The Bipartisan Policy Report titled “What is Driving US Health Care Spending? America’s Unsustainable Health Care Cost Growth” issued in September lists seven factors increasing American health care costs. The “fiscal cliff” debates include many of these arguments.
While these factors do indeed play roles in American health care, almost all are at work in other industrialized countries, all of whom provide better care to more people for half what we spend. Good intentions aside, the report overlooks critical (and dysfunctional) characteristics of American health care and instead distracts itself with factors never mastered by any country (including ours).
The report was prepared under the direction of former Senate majority leaders Tom Daschle (D-S.D.) and Bill Frist (R-Tenn.), former Senator Pete Domenici (R-N.M.) and former Congressional Budget Office Director Dr. Alice Rivlin. With such participants, the report certainly qualifies as bipartisan, but unfortunately the final product does not qualify as accurate.
Here are the seven factors. They are largely irrelevant in our quest for better care at less cost.
1. Many industrialized countries pay providers on a fee-for-service basis, seemingly rewarding more care rather than better care. Yet their costs are lower and their citizens are healthier.
2. Other countries face aging populations with higher smoking rates and more chronic illnesses than we have. Yet their costs are lower and their citizens are healthier.
3. Other countries face patient demands for the latest therapies. Yet their costs are lower and their citizens are healthier.
4. Other countries do not financially penalize patients seeking care. Yet their costs are lower and their citizens are healthier.
5. Other countries provide patients with no more information about complex health decisions than we do. Yet their costs are lower and their health results are better.
6. Many hospital systems in other countries dominate their markets. Yet their costs are lower and their citizens are healthier.
7. The one exception making us unique is our malpractice costs. Yet defensive medicine costs $55 billion annually, just 0.2% of our $2.6 trillion health care spending.
Thus we face the same challenges every country faces. But American costs are increasing faster and are already twice as high. What are these other countries doing differently? They apply three characteristics missing from American health care:
- Everyone is included without discrimination against the sick. Unlike other countries, Americans encourage private insurance companies to insure only healthy patients, leaving sicker patients to government programs, charities, or no care at all.

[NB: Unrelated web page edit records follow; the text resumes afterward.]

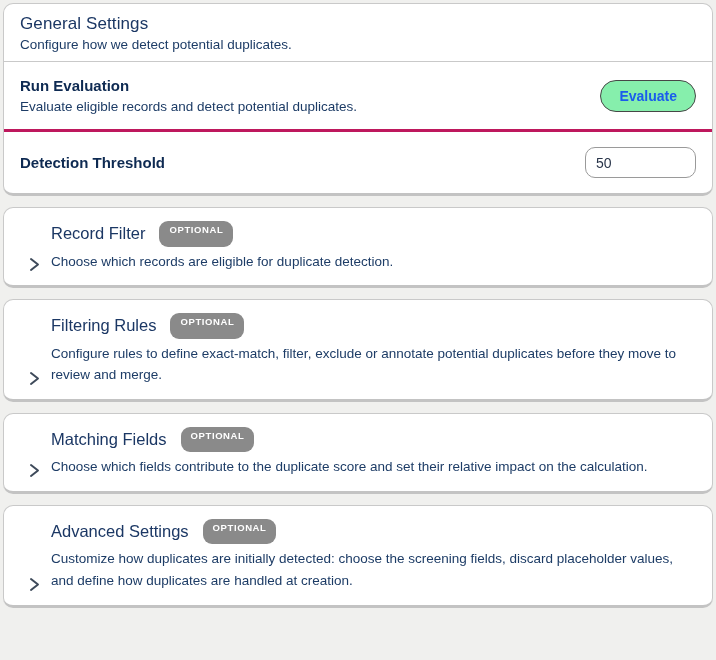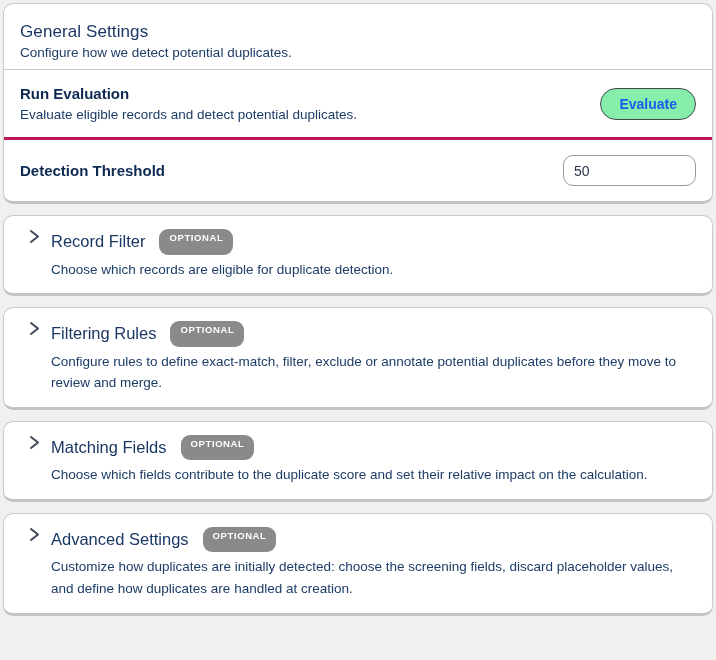"General Settings" .card-header { padding: 18px 16px 9px 16px -> 10px 16px 9px 16px }
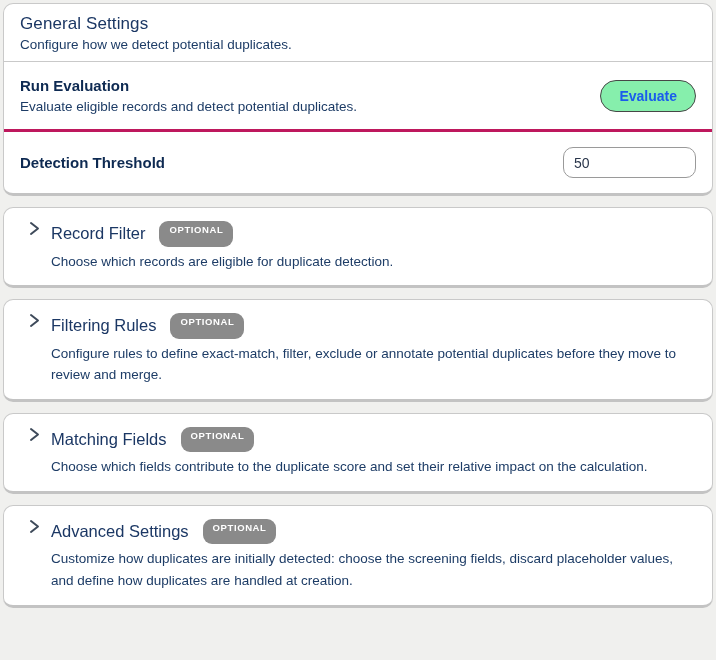"50" .num-input { width: 133px -> 111px }
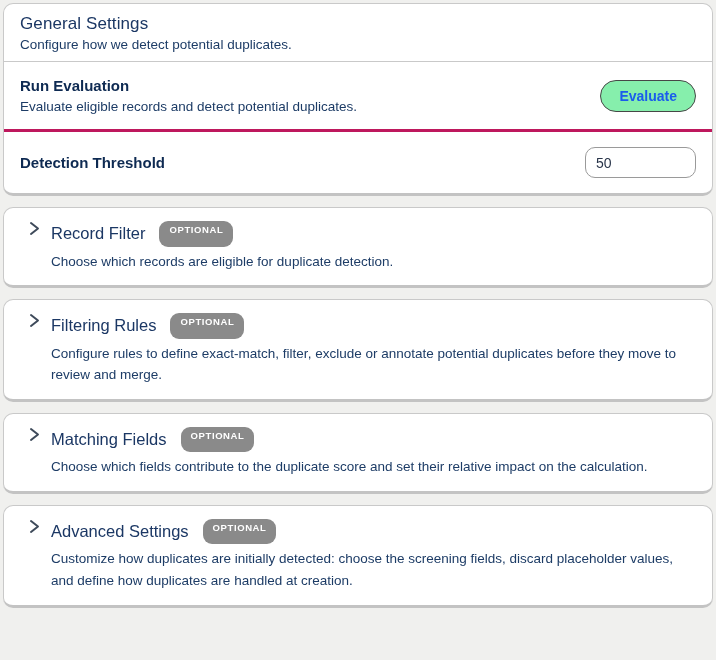"Record Filter" .expander { align-items: flex-start -> flex-end }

- Patients can seek care without financial penalty. We are unique in using high deductibles and co-pays to discourage patients from primary care. Although patients in other countries see their physicians more frequently and spend more days in the hospital than we do, their costs are less and their citizens are healthier.
- Financing is provided exclusively by publicly accountable, transparent, not-for-profit agencies. Although providers make a profit in many countries, we are the only nation in which financing agencies make a profit.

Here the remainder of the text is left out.